Now the problem is to compute $\frac{\partial}{\partial y} \frac{\partial f}{\partial u}$ and $\frac{\partial } {\partial y} \frac{\partial f}{\partial v}$. We can think of $\frac{\partial}{\partial y} \frac{\partial f}{\partial u}$ as $\frac{\partial}{\partial u} \frac{\partial f}{\partial y}$ and similarly for the latter.

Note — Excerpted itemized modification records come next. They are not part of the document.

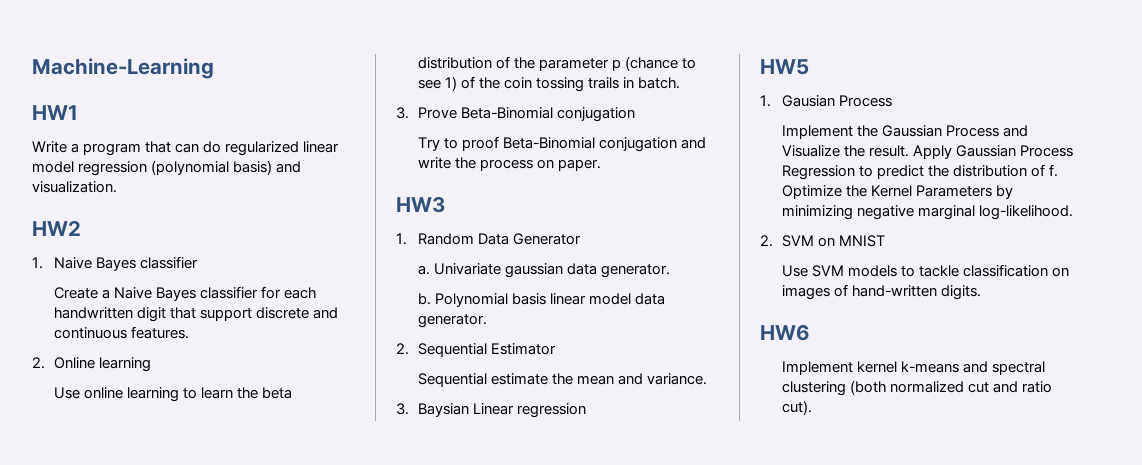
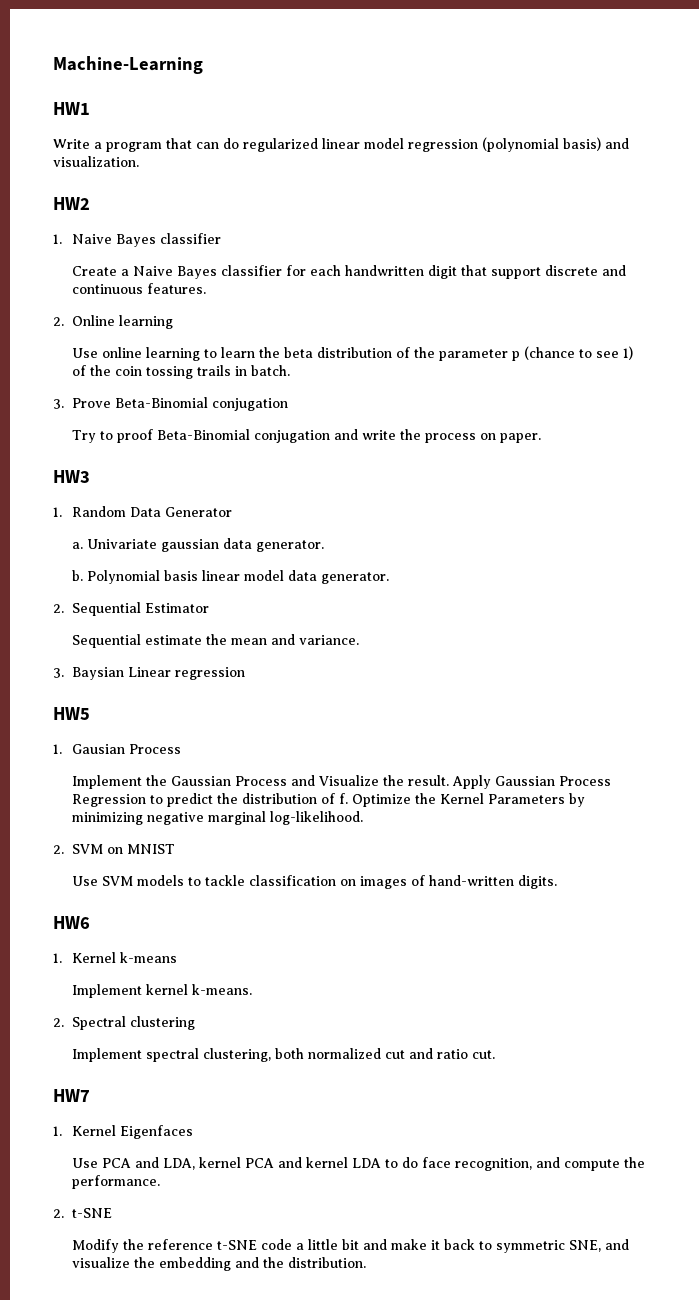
+ 1. Kernel k-means
- Implement kernel k-means and spectral clustering (both normalized cut and ratio cut).
+ Implement kernel k-means.
+ 2. Spectral clustering
+ Implement spectral clustering, both normalized cut and ratio cut.
+ HW7
+ 1. Kernel Eigenfaces
+ Use PCA and LDA, kernel PCA and kernel LDA to do face recognition, and compute the performance.
+ 2. t-SNE
+ Modify the reference t-SNE code a little bit and make it back to symmetric SNE, and visualize the embedding and the distribution.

$$\frac{\partial}{\partial u} \frac{\partial f}{\partial y} = \frac{\partial}{\partial u} \left( \frac{\partial f}{\partial u} \sin \theta + \frac{\partial f}{\partial v} \cos \theta \right) = \frac{\partial^2 f}{\partial u^2} \sin \theta + \frac{\partial f}{\partial u \partial v} \cos \theta$$

$$\frac{\partial}{\partial v} \frac{\partial f}{\partial y} = \frac{\partial}{\partial v} \left( \frac{\partial f}{\partial u} \sin \theta + \frac{\partial f}{\partial v} \cos \theta \right) = \frac{\partial^2 f}{\partial u \partial v} \sin \theta + \frac{\partial^2 f}{\partial v^2} \cos \theta$$

Now plug this back in to $\frac{\partial^2f}{\partial y^2}$ giving,

$$\frac{\partial^2f}{\partial y^2}= \left (\frac{\partial^2 f}{\partial u^2} \sin \theta + \frac{\partial f}{\partial u \partial v} \cos \theta \right) \sin \theta + \left (\frac{\partial^2 f}{\partial u \partial v} \sin \theta + \frac{\partial^2 f}{\partial v^2} \cos \theta \right) \cos \theta $$

Repeat the process for $\frac{\partial^2 f}{\partial x^2}$, add together, and you will arrive at the desired result.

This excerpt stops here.